WHAT THIS TASK INVOLVES:
Please restate all of the records word for word, setting the pictures aside.

──────── RECORDS SUPPLIED ────────

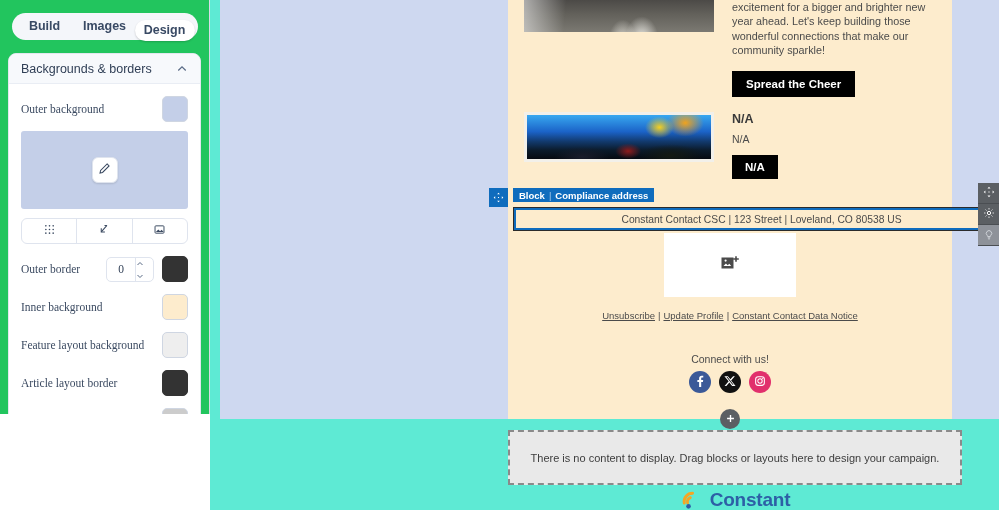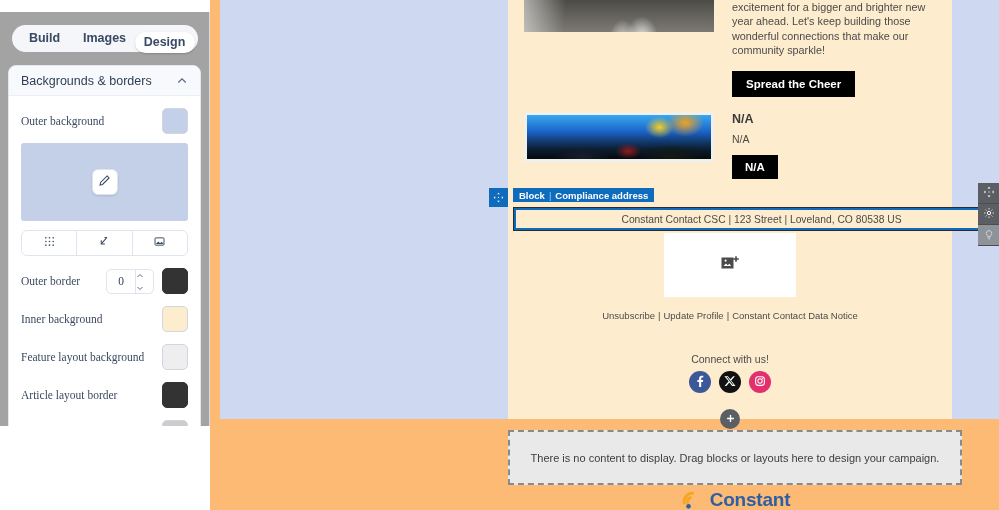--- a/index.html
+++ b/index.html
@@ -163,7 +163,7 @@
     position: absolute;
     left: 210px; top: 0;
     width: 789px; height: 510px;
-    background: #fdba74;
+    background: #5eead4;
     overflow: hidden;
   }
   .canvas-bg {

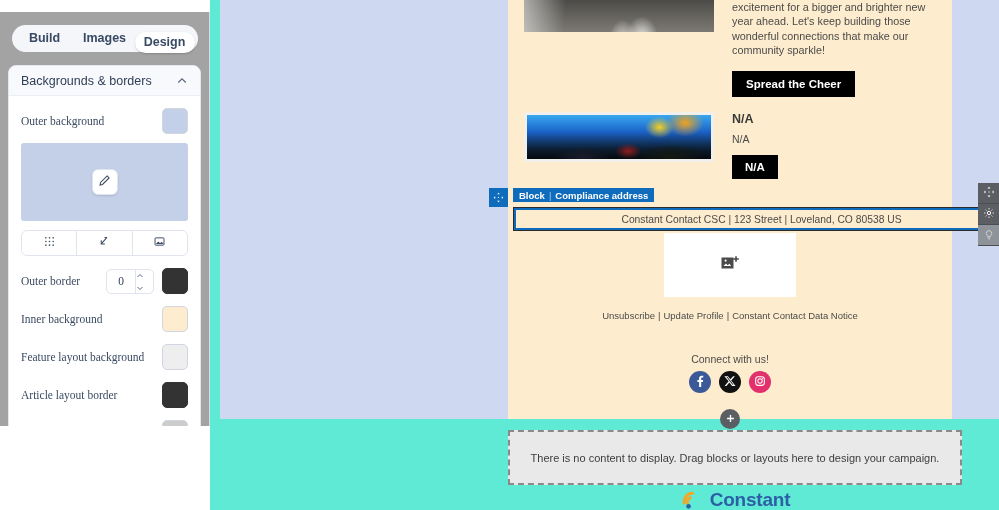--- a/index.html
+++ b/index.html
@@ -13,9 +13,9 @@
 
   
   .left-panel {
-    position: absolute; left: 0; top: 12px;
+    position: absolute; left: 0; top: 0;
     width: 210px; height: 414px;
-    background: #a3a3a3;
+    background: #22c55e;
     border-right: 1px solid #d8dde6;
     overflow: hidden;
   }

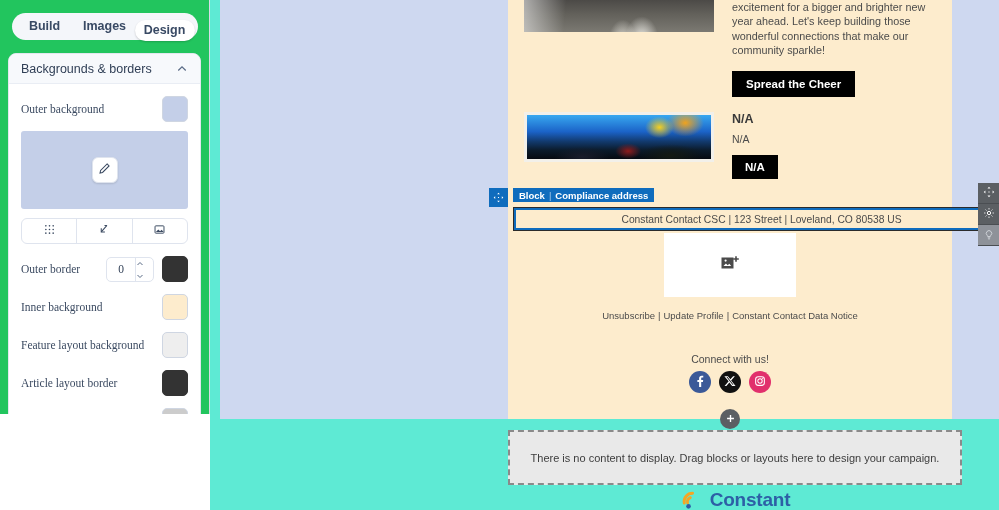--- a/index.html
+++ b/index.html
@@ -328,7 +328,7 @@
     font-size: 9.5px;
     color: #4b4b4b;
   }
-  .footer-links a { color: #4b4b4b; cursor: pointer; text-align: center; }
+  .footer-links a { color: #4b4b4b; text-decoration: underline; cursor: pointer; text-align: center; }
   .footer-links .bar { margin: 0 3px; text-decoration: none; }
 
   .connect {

────────

EXERCISE ANSWER:
--- a/index.html
+++ b/index.html
@@ -163,7 +163,7 @@
     position: absolute;
     left: 210px; top: 0;
     width: 789px; height: 510px;
-    background: #fdba74;
+    background: #5eead4;
     overflow: hidden;
   }
   .canvas-bg {

--- a/index.html
+++ b/index.html
@@ -13,9 +13,9 @@
 
   
   .left-panel {
-    position: absolute; left: 0; top: 12px;
+    position: absolute; left: 0; top: 0;
     width: 210px; height: 414px;
-    background: #a3a3a3;
+    background: #22c55e;
     border-right: 1px solid #d8dde6;
     overflow: hidden;
   }

--- a/index.html
+++ b/index.html
@@ -328,7 +328,7 @@
     font-size: 9.5px;
     color: #4b4b4b;
   }
-  .footer-links a { color: #4b4b4b; cursor: pointer; text-align: center; }
+  .footer-links a { color: #4b4b4b; text-decoration: underline; cursor: pointer; text-align: center; }
   .footer-links .bar { margin: 0 3px; text-decoration: none; }
 
   .connect {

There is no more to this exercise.